── Record set ──
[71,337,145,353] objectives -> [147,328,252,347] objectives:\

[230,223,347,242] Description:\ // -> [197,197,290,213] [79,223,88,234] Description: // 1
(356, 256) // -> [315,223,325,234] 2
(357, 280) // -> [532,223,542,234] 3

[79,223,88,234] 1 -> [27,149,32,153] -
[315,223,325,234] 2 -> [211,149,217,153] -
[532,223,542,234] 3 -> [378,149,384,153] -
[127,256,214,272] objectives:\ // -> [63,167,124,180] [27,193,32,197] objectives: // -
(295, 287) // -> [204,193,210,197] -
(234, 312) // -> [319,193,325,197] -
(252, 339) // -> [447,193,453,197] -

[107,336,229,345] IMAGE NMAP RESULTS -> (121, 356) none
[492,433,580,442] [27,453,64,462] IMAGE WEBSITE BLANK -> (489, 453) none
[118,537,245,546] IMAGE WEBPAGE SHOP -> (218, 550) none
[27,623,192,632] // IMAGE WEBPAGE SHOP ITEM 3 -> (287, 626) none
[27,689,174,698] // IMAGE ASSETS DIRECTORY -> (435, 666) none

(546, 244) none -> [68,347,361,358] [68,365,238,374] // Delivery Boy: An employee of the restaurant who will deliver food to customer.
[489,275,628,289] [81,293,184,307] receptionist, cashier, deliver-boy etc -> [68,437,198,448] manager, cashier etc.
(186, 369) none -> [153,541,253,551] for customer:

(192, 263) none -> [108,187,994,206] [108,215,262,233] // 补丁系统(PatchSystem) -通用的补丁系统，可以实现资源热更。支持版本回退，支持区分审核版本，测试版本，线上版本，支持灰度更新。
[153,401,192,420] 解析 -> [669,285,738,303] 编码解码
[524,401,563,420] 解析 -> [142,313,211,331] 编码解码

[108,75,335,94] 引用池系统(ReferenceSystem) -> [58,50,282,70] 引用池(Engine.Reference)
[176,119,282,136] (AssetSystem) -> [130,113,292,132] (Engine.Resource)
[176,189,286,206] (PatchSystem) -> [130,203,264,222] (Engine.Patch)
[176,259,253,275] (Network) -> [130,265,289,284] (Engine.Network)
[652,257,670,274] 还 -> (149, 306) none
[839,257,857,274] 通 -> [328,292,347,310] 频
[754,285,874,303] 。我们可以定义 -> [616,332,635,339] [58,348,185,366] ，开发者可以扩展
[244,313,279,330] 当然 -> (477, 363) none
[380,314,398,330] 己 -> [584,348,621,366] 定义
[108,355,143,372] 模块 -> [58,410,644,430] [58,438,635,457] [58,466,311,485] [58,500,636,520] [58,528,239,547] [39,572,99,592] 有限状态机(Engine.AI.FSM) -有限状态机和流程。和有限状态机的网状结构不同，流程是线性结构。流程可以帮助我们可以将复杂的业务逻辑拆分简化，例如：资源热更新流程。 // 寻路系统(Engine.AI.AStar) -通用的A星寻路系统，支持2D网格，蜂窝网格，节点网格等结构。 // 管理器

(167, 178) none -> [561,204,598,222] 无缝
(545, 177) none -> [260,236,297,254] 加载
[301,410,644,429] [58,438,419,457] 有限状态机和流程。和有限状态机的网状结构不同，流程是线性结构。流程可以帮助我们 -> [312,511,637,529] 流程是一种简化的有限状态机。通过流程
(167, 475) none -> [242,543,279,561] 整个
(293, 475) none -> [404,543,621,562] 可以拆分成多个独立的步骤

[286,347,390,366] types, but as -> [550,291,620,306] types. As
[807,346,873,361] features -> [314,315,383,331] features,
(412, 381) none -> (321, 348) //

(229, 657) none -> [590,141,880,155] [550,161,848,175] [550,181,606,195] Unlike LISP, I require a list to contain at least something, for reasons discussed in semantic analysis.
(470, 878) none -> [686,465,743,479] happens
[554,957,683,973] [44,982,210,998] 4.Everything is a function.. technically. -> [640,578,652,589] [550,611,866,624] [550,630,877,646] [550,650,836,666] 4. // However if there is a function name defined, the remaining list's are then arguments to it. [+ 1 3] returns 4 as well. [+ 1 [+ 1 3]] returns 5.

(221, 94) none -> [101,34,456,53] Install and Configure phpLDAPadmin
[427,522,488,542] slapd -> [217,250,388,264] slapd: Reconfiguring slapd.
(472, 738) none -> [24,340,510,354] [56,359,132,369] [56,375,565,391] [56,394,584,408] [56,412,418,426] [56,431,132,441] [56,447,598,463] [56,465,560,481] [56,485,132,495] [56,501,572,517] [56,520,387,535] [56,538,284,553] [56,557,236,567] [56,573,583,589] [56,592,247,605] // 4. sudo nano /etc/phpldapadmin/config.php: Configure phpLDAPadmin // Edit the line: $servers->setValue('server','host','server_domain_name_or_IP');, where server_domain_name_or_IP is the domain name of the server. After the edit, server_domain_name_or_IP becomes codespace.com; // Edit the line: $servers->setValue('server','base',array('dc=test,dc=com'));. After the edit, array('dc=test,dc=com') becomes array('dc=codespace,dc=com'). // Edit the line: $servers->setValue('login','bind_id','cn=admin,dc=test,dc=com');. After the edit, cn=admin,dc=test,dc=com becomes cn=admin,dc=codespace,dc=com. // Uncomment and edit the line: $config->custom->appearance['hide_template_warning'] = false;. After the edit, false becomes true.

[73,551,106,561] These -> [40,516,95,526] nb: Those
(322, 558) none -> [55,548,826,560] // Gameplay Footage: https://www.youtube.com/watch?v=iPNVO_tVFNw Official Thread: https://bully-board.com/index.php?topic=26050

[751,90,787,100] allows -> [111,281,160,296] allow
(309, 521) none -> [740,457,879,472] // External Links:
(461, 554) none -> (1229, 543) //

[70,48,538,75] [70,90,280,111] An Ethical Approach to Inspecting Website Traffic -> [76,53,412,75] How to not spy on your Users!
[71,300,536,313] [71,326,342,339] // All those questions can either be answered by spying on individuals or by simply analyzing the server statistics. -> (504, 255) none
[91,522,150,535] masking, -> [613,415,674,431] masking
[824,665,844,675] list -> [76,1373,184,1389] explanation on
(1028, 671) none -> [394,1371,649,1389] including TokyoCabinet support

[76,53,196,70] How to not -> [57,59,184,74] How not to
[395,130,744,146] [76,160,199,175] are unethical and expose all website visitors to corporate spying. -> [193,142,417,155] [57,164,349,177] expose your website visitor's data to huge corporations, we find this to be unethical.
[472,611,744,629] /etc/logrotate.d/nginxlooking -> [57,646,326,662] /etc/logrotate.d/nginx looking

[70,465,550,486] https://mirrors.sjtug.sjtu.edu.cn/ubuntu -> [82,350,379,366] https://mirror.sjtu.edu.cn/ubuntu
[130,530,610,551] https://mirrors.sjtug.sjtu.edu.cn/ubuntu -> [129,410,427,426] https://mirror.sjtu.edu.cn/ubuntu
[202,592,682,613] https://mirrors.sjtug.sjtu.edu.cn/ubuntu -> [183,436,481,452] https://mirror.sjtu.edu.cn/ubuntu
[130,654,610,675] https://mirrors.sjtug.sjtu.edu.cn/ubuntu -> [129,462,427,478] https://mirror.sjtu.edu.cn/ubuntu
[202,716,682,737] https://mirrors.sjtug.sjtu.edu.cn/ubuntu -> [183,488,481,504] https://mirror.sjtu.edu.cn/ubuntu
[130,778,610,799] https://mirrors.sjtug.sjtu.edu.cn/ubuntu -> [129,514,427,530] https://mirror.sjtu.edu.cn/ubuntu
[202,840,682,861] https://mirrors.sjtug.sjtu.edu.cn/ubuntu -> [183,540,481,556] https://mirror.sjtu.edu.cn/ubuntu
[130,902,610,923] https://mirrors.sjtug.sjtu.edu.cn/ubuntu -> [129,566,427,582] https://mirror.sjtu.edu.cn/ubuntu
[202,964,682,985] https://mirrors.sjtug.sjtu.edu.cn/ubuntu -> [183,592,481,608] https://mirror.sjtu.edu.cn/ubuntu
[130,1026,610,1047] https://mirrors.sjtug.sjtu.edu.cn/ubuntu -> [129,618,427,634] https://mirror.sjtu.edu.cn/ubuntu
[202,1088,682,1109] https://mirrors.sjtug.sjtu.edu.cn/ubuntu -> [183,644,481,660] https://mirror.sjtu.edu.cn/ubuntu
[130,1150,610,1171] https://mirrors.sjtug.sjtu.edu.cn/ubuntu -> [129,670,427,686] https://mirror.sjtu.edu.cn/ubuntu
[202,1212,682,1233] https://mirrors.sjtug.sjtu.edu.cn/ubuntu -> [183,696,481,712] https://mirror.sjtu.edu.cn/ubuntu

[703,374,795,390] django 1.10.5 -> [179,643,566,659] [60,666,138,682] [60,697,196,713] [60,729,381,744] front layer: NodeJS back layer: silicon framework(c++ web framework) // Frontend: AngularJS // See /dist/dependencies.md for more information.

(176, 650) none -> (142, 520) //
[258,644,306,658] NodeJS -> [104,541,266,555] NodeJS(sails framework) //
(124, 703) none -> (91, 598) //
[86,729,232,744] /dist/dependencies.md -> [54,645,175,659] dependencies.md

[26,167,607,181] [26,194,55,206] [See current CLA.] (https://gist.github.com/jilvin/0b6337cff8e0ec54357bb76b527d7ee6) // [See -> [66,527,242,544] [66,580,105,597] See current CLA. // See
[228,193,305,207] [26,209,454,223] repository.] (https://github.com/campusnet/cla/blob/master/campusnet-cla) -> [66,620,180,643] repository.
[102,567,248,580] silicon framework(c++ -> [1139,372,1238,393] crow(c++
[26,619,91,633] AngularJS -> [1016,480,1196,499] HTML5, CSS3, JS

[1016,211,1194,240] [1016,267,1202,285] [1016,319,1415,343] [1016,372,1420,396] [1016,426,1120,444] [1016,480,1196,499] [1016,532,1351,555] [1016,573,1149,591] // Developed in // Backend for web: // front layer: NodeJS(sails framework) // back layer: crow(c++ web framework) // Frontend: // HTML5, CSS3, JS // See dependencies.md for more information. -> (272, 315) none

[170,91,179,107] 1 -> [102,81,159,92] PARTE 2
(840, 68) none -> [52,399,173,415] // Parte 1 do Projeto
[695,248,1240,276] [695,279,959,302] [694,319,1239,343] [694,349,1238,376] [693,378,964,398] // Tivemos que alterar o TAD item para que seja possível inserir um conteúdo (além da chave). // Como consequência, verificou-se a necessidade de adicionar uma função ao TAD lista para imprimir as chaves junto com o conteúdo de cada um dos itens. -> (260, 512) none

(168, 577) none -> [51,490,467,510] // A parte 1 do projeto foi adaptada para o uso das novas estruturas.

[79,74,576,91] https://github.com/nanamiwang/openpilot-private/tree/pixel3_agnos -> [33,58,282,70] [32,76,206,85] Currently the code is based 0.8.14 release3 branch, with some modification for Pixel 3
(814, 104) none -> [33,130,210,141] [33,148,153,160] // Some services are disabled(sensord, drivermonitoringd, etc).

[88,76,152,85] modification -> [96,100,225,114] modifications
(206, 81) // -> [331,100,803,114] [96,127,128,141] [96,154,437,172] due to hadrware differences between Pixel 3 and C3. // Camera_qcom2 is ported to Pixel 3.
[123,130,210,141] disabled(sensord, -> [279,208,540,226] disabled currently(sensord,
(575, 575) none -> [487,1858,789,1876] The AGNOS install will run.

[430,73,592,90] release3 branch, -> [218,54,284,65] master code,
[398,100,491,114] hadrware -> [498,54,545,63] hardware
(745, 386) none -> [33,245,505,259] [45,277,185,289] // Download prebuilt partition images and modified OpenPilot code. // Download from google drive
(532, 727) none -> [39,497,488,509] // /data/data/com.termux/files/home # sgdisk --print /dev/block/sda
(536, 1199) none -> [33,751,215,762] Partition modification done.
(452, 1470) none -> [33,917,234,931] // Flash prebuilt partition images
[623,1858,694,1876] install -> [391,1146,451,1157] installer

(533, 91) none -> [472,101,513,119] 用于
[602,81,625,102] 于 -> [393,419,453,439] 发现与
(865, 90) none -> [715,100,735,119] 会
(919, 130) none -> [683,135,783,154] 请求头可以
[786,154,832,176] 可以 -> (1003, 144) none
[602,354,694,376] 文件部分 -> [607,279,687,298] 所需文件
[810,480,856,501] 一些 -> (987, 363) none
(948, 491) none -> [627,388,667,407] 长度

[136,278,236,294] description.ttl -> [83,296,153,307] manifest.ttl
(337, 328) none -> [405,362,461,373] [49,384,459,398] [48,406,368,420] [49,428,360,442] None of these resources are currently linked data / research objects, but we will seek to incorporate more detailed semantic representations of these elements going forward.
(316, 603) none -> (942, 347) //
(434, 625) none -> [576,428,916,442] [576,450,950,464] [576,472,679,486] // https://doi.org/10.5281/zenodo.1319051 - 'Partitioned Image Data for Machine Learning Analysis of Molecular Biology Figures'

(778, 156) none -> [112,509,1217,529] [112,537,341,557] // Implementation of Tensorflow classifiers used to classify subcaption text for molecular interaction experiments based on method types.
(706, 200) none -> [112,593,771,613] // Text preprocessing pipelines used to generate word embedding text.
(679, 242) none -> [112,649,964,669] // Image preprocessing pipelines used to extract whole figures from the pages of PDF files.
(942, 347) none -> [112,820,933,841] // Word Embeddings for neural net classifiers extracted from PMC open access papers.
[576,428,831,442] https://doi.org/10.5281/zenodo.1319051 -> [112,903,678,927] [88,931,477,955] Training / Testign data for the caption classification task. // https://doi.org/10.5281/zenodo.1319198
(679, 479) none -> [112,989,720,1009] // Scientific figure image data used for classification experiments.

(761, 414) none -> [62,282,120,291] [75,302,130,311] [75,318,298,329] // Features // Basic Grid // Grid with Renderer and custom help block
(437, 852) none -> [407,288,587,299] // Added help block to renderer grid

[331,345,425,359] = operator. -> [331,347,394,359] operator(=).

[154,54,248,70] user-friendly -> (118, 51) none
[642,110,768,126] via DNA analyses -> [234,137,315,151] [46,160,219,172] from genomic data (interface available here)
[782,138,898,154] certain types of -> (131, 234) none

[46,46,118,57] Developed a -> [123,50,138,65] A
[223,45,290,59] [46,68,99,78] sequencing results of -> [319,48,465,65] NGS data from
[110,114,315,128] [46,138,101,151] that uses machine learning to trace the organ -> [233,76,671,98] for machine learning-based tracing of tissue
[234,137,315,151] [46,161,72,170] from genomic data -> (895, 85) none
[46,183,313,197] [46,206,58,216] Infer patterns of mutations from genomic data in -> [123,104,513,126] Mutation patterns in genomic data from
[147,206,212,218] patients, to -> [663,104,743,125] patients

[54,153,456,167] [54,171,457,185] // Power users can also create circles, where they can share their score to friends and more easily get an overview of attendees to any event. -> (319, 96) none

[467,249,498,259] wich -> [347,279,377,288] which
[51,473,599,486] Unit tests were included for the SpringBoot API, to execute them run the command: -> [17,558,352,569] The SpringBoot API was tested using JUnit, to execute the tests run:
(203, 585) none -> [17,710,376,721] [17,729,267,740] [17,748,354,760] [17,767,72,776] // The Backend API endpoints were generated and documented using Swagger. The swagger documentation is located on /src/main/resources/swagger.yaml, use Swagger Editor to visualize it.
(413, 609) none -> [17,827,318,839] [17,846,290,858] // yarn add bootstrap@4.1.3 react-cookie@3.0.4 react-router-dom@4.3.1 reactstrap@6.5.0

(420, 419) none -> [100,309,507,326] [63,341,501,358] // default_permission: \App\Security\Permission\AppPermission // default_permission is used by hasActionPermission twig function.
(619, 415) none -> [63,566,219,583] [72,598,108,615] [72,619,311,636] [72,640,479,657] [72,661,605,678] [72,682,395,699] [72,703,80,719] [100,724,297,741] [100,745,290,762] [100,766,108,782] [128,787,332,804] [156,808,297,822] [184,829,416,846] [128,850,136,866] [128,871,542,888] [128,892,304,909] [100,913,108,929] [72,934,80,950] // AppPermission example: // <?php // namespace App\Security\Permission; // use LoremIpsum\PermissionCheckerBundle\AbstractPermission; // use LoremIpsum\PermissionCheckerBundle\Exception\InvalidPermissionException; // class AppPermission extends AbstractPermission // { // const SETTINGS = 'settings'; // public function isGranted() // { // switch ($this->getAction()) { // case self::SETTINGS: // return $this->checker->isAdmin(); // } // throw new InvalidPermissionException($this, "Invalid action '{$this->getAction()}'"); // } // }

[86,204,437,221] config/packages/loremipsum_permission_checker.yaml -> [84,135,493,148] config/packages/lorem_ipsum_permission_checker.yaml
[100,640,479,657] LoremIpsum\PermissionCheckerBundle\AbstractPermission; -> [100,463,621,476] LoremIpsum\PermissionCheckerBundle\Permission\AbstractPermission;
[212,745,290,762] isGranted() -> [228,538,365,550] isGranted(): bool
───
Exercise details: Look through the entries above. Extract each line with the word "SHOP".

Answer to this exercise:
[118,537,245,546] IMAGE WEBPAGE SHOP -> (218, 550) none
[27,623,192,632] // IMAGE WEBPAGE SHOP ITEM 3 -> (287, 626) none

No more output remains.